GIVEN DATA below:
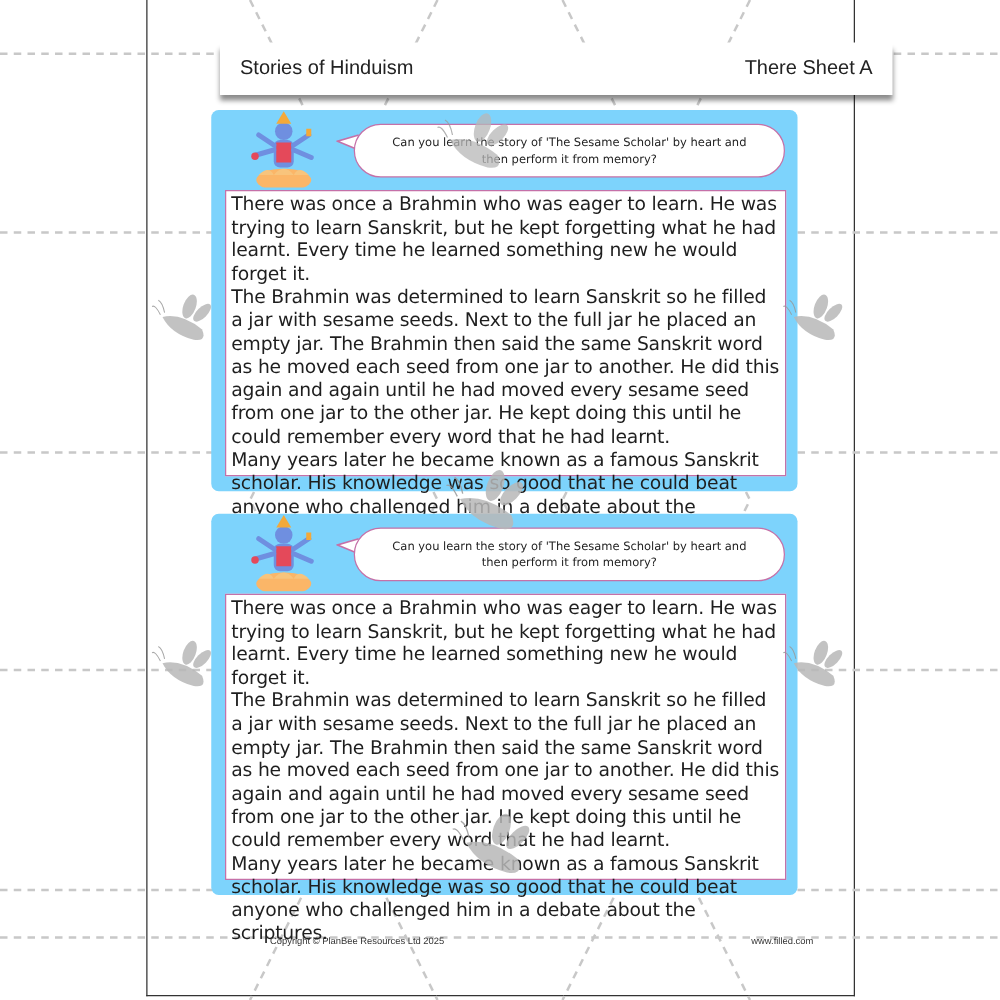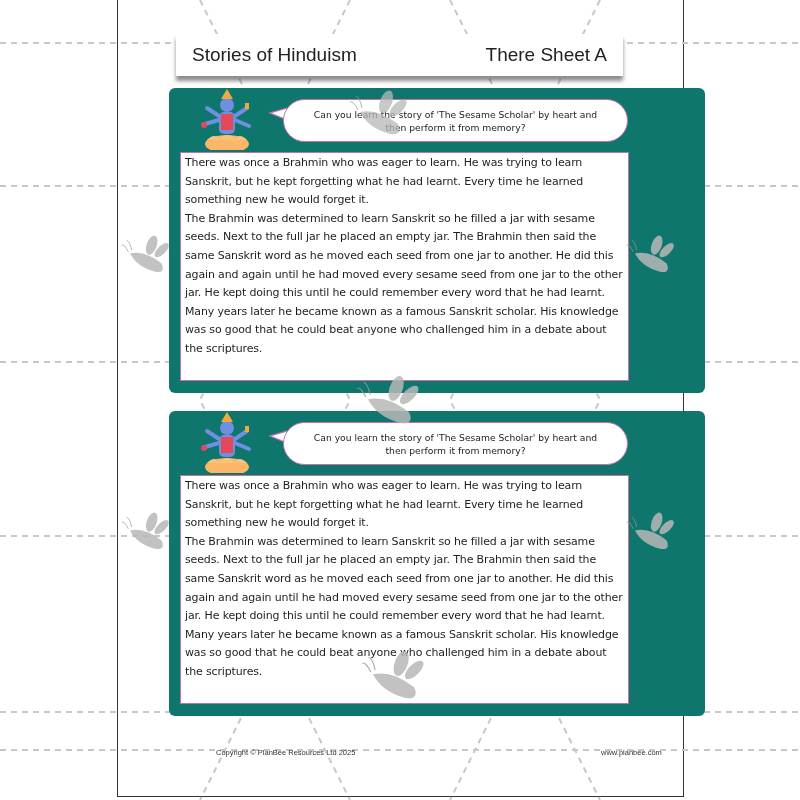--- a/index.html
+++ b/index.html
@@ -7,45 +7,45 @@
     width: 800px; height: 800px; background: #ffffff; position: relative; overflow: hidden;
     font-family: "DejaVu Sans", sans-serif;
   }
   .page {
     position: absolute; left: 117px; top: 0; width: 565px; height: 796px;
     border-left: 1.5px solid #333; border-right: 1.5px solid #333; border-bottom: 1.5px solid #333;
     background: #fff; overflow: hidden;
   }
   .bg-pattern { position: absolute; left: 0; top: 0; width: 800px; height: 800px; pointer-events: none; z-index: 0; }
   .header {
-    position: absolute; left: 176px; top: 34px; width: 447px; height: 42px;
+    position: absolute; left: 176px; top: 34px; width: 538px; height: 42px;
     background: #fff; box-shadow: 0 5px 4px rgba(0,0,0,0.45); z-index: 2;
     display: flex; align-items: center; justify-content: space-between; padding: 0 16px; box-sizing: border-box;
-    font-family: "Liberation Sans", sans-serif; font-size: 19px; color: #222;
+    font-family: "Liberation Sans", sans-serif; font-size: 16px; color: #222;
   }
   .card {
-    position: absolute; left: 169px; width: 536px; height: 305px;
-    background: #0f766e; border-radius: 6px; z-index: 1;
+    position: absolute; left: 169px; width: 469px; height: 305px;
+    background: #7dd3fc; border-radius: 6px; z-index: 1;
   }
   .card.c1 { top: 88px; }
   .card.c2 { top: 411px; }
   .figure { position: absolute; left: 28px; top: 0px; width: 60px; height: 62px; }
   .bubble {
     position: absolute; left: 114px; top: 11px; width: 345px; height: 43px;
     background: #fff; border: 1.3px solid #c571a8; border-radius: 22px; box-sizing: border-box;
     display: flex; align-items: center; justify-content: center; text-align: center;
     font-family: "DejaVu Sans", sans-serif; font-size: 9.2px; line-height: 13px; color: #222;
     padding: 0 18px;
   }
   .bubble-tail { position: absolute; left: 100px; top: 18px; width: 18px; height: 20px; }
   .textbox {
     position: absolute; left: 11px; top: 64px; width: 449px; height: 229px;
     background: #fff; border: 1.3px solid #c571a8; box-sizing: border-box;
     padding: 1px 4px 0 4px;
-    font-family: "DejaVu Sans", sans-serif; font-size: 11px; line-height: 18.6px; color: #1e1e1e;
+    font-family: "DejaVu Sans", sans-serif; font-size: 15px; line-height: 18.6px; color: #1e1e1e;
     letter-spacing: -0.15px;
   }
   .textbox p { margin: 0; }
   .footer {
     position: absolute; top: 748px; font-family: "Liberation Sans", sans-serif; font-size: 7.5px; color: #333; z-index: 2; padding-left: 44px;
   }
   .footer.left { left: 172px; }
   .footer.right { left: 557px; }
   .bee { position: absolute; z-index: 3; pointer-events: none; }
 </style>
@@ -167,13 +167,13 @@
   <path d="M12 22 Q30 18 50 34 Q55 46 42 44 Q20 38 12 22Z" fill="#b8b8b8"></path>
 </svg>
 <svg class="bee" style="left:625px;top:512px;width:50px;height:42px;opacity:0.85" viewBox="0 0 60 50">
   <path d="M10 20 Q5 10 2 12 M14 18 Q12 8 8 6" stroke="#999" stroke-width="1" fill="none"></path>
   <ellipse cx="38" cy="12" rx="6" ry="12" fill="#b8b8b8" transform="rotate(20 38 12)"></ellipse>
   <ellipse cx="50" cy="18" rx="5" ry="11" fill="#b8b8b8" transform="rotate(45 50 18)"></ellipse>
   <path d="M12 22 Q30 18 50 34 Q55 46 42 44 Q20 38 12 22Z" fill="#b8b8b8"></path>
 </svg>
 
 <div class="footer left">Copyright © PlanBee Resources Ltd 2025</div>
-<div class="footer right">www.planbee.com</div>
+<div class="footer right">www.filled.com</div>
 
 </body></html>

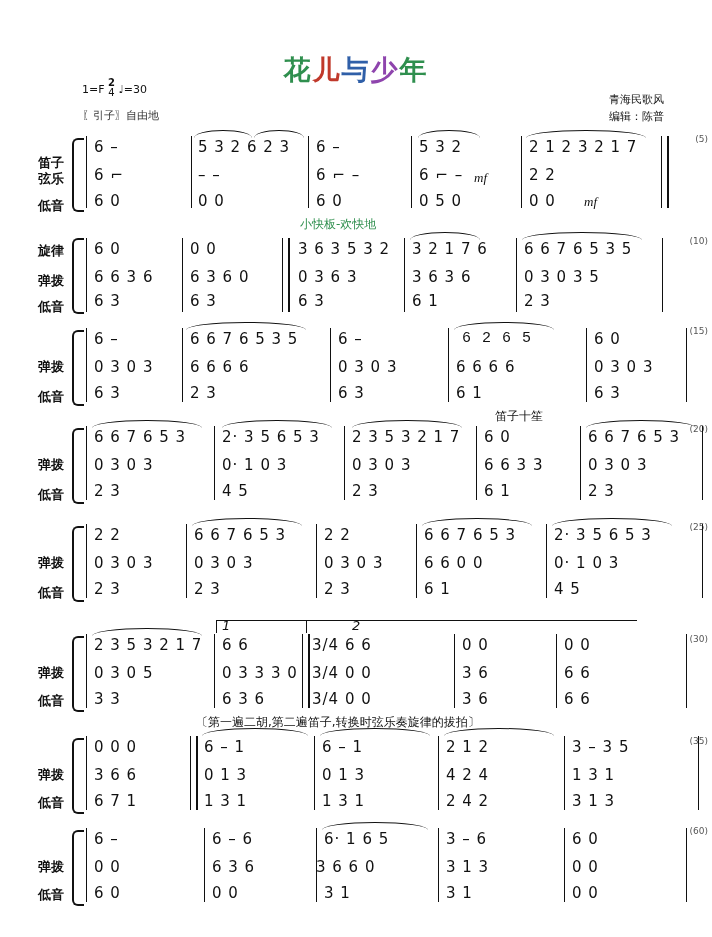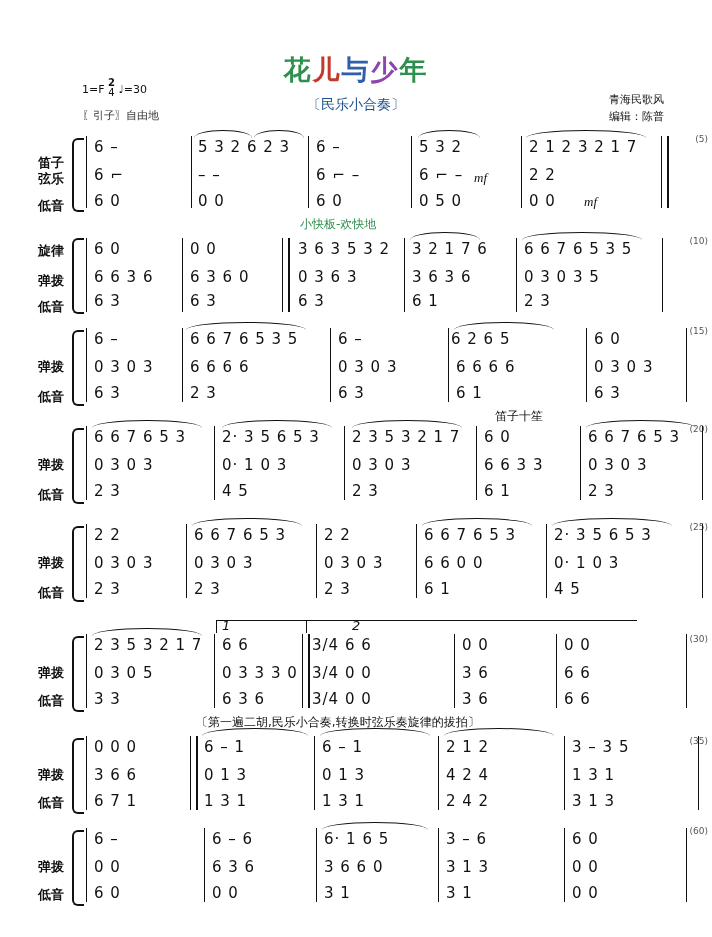--- a/index.html
+++ b/index.html
@@ -66,21 +66,20 @@
 </style>
 </head>
 <body>
 
 <div class="sheet">
 
   <div class="title">
     <span class="c1">花</span><span class="c2">儿</span><span class="c3">与</span><span class="c4">少</span><span class="c1">年</span>
   </div>
 
-  <div class="subtitle">〔民乐小合奏〕</div>
 
   <div class="tempo">
     <span>1=F</span>
     <span class="frac">
       <b>2</b>
       <span>4</span>
     </span>
     <span>♩=30</span>
   </div>
 
@@ -186,21 +185,21 @@
     <div class="instr" style="top:66px;">低音</div>
 
     <div class="row" style="top:8px;">
       <div class="bar" style="left:0;top:-2px;height:74px;"></div>
       <div class="meas" style="left:8px;">6    –</div>
       <div class="bar" style="left:96px;top:-2px;height:74px;"></div>
       <div class="meas" style="left:104px;">6  6 7 6 5 3 5</div>
       <div class="bar" style="left:244px;top:-2px;height:74px;"></div>
       <div class="meas" style="left:252px;">6    –</div>
       <div class="bar" style="left:362px;top:-2px;height:74px;"></div>
-      <div class="meas" style="left:365px;">6    2  6 5</div>
+      <div class="meas" style="left:376px;font-family:Liberation Mono, monospace;">6    2  6 5</div>
       <div class="bar" style="left:500px;top:-2px;height:74px;"></div>
       <div class="meas" style="left:508px;">6    0</div>
       <div class="bar" style="left:600px;top:-2px;height:74px;"></div>
       <div class="slur" style="left:100px;top:-8px;width:120px;"></div>
       <div class="slur" style="left:368px;top:-8px;width:100px;"></div>
     </div>
 
     <div class="row" style="top:36px;">
       <div class="meas" style="left:8px;">0  3  0  3</div>
       <div class="meas" style="left:104px;">6  6  6  6</div>
@@ -340,21 +339,21 @@
     <div class="row" style="top:74px;">
       <div class="meas" style="left:8px;">3     3</div>
       <div class="meas" style="left:136px;">6  3  6</div>
       <div class="meas" style="left:226px;">3/4  0   0</div>
       <div class="meas" style="left:376px;">3    6</div>
       <div class="meas" style="left:478px;">6    6</div>
     </div>
   </div>
 
   <div class="system" style="top:716px;height:88px;">
-    <div class="anno" style="left:196px;top:-2px;">〔第一遍二胡,民乐小合奏,转换时弦乐奏旋律的拔拍〕</div>
+    <div class="anno" style="left:196px;top:-2px;">〔第一遍二胡,第二遍笛子,转换时弦乐奏旋律的拔拍〕</div>
     <div class="sysno" style="top:20px;">(35)</div>
     <div class="brace" style="top:22px;height:72px;"></div>
 
     <div class="instr" style="top:50px;">弹拨</div>
     <div class="instr" style="top:78px;">低音</div>
 
     <div class="row" style="top:22px;">
       <div class="bar" style="left:0;top:-2px;height:74px;"></div>
       <div class="meas" style="left:8px;">0   0   0</div>
       <div class="dbar" style="left:104px;top:-2px;height:74px;"></div>
@@ -406,21 +405,21 @@
       <div class="meas" style="left:360px;">3  –   6</div>
       <div class="bar" style="left:478px;top:-2px;height:74px;"></div>
       <div class="meas" style="left:486px;">6    0</div>
       <div class="bar" style="left:600px;top:-2px;height:74px;"></div>
       <div class="slur" style="left:236px;top:-8px;width:106px;"></div>
     </div>
 
     <div class="row" style="top:38px;">
       <div class="meas" style="left:8px;">0   0</div>
       <div class="meas" style="left:126px;">6   3   6</div>
-      <div class="meas" style="left:238px;">3  6  6   0</div>
+      <div class="meas" style="left:230px;">3  6  6   0</div>
       <div class="meas" style="left:360px;">3   1   3</div>
       <div class="meas" style="left:486px;">0   0</div>
     </div>
 
     <div class="row" style="top:64px;">
       <div class="meas" style="left:8px;">6   0</div>
       <div class="meas" style="left:126px;">0   0</div>
       <div class="meas" style="left:238px;">3   1</div>
       <div class="meas" style="left:360px;">3   1</div>
       <div class="meas" style="left:486px;">0   0</div>

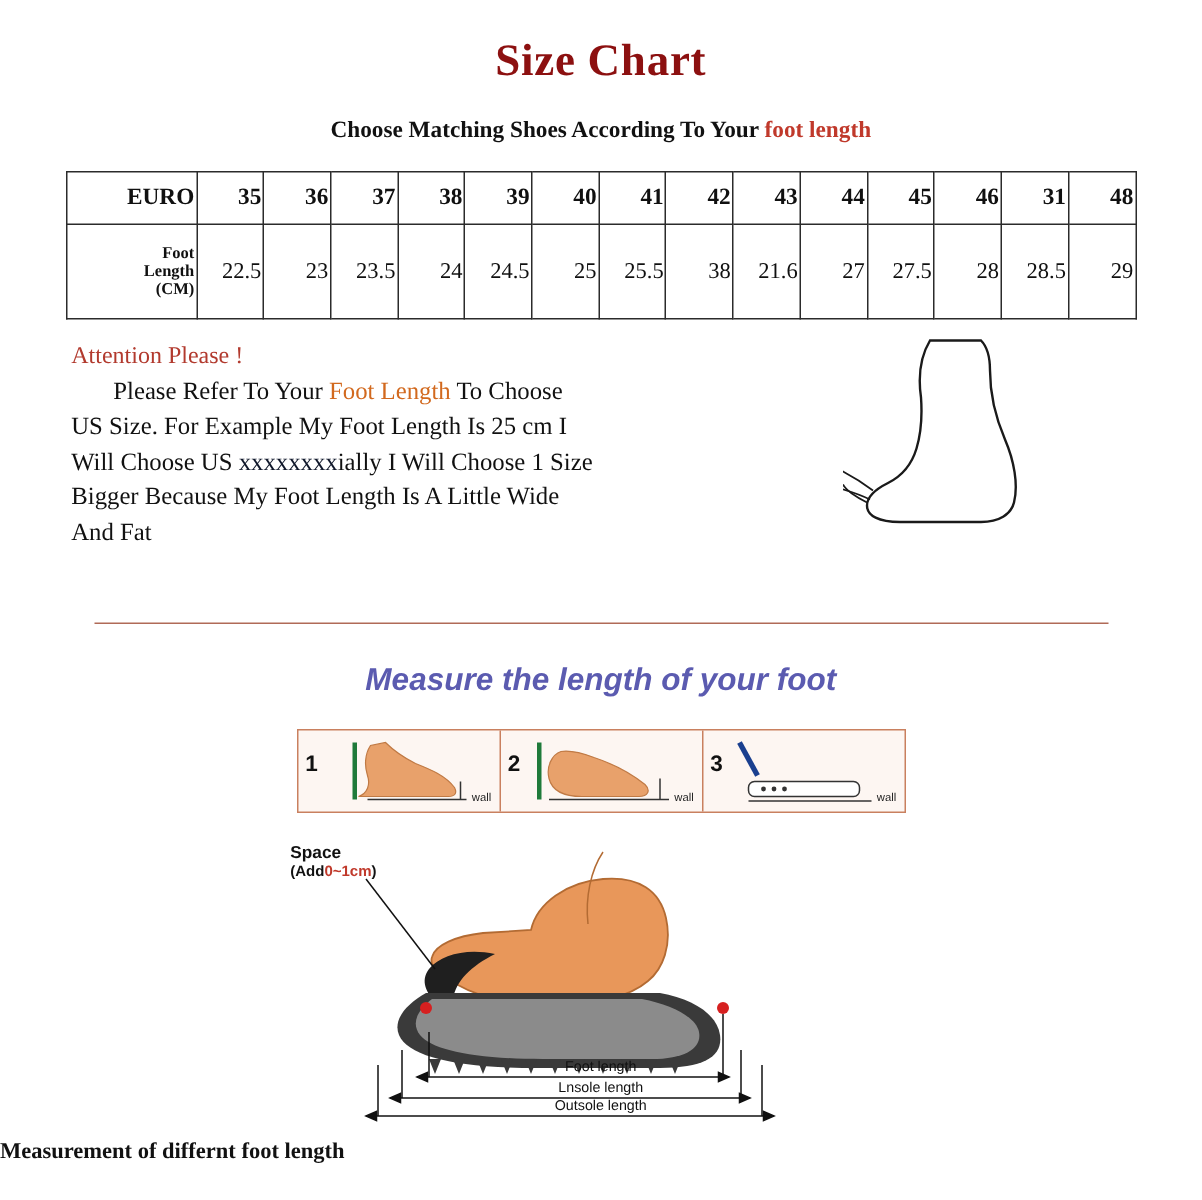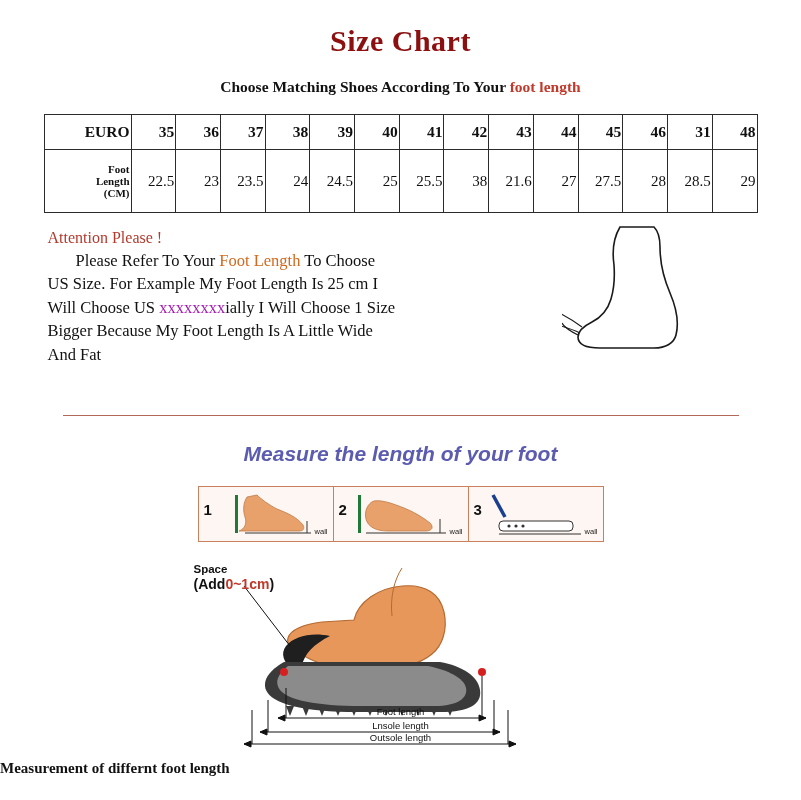--- a/index.html
+++ b/index.html
@@ -106,21 +106,21 @@
     margin-left: 4px;
   }
   .att-body .indent {
     display: inline-block;
     width: 28px;
   }
   .att-body .orange {
     color: #d2691e;
   }
   .att-body .redstrike {
-    color: #a21caf;
+    color: #0f172a;
   }
 
   .divider {
     width: 676px;
     height: 1px;
     background: #b06a57;
     margin: 14px auto 0 auto;
   }
 
   
@@ -197,21 +197,21 @@
     left: 8px;
     top: 12px;
     font-family: "Liberation Sans", sans-serif;
     font-weight: bold;
     font-size: 11.5px;
     color: #111;
     line-height: 1.25;
     text-align: left;
   }
   .space-label .sub {
-    font-size: 14px;
+    font-size: 10px;
     font-weight: bold;
   }
   .space-label .sub .red { color: #c0392b; }
 
   .dim {
     position: absolute;
     font-family: "Liberation Sans", sans-serif;
     font-size: 9.5px;
     color: #111;
     text-align: center;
End of GIVEN DATA.
WHAT IS REQUIRED >>
Set down again, word for word, the stretch of records from the line with "border-left: 1.5px solid" to the line with "padding: 1px 4px 0 4px;", both of those lines included.

EXERCISE OUTPUT >>
     border-left: 1.5px solid #333; border-right: 1.5px solid #333; border-bottom: 1.5px solid #333;
     background: #fff; overflow: hidden;
   }
   .bg-pattern { position: absolute; left: 0; top: 0; width: 800px; height: 800px; pointer-events: none; z-index: 0; }
   .header {
-    position: absolute; left: 176px; top: 34px; width: 447px; height: 42px;
+    position: absolute; left: 176px; top: 34px; width: 538px; height: 42px;
     background: #fff; box-shadow: 0 5px 4px rgba(0,0,0,0.45); z-index: 2;
     display: flex; align-items: center; justify-content: space-between; padding: 0 16px; box-sizing: border-box;
-    font-family: "Liberation Sans", sans-serif; font-size: 19px; color: #222;
+    font-family: "Liberation Sans", sans-serif; font-size: 16px; color: #222;
   }
   .card {
-    position: absolute; left: 169px; width: 536px; height: 305px;
-    background: #0f766e; border-radius: 6px; z-index: 1;
+    position: absolute; left: 169px; width: 469px; height: 305px;
+    background: #7dd3fc; border-radius: 6px; z-index: 1;
   }
   .card.c1 { top: 88px; }
   .card.c2 { top: 411px; }
   .figure { position: absolute; left: 28px; top: 0px; width: 60px; height: 62px; }
   .bubble {
     position: absolute; left: 114px; top: 11px; width: 345px; height: 43px;
     background: #fff; border: 1.3px solid #c571a8; border-radius: 22px; box-sizing: border-box;
     display: flex; align-items: center; justify-content: center; text-align: center;
     font-family: "DejaVu Sans", sans-serif; font-size: 9.2px; line-height: 13px; color: #222;
     padding: 0 18px;
   }
   .bubble-tail { position: absolute; left: 100px; top: 18px; width: 18px; height: 20px; }
   .textbox {
     position: absolute; left: 11px; top: 64px; width: 449px; height: 229px;
     background: #fff; border: 1.3px solid #c571a8; box-sizing: border-box;
     padding: 1px 4px 0 4px;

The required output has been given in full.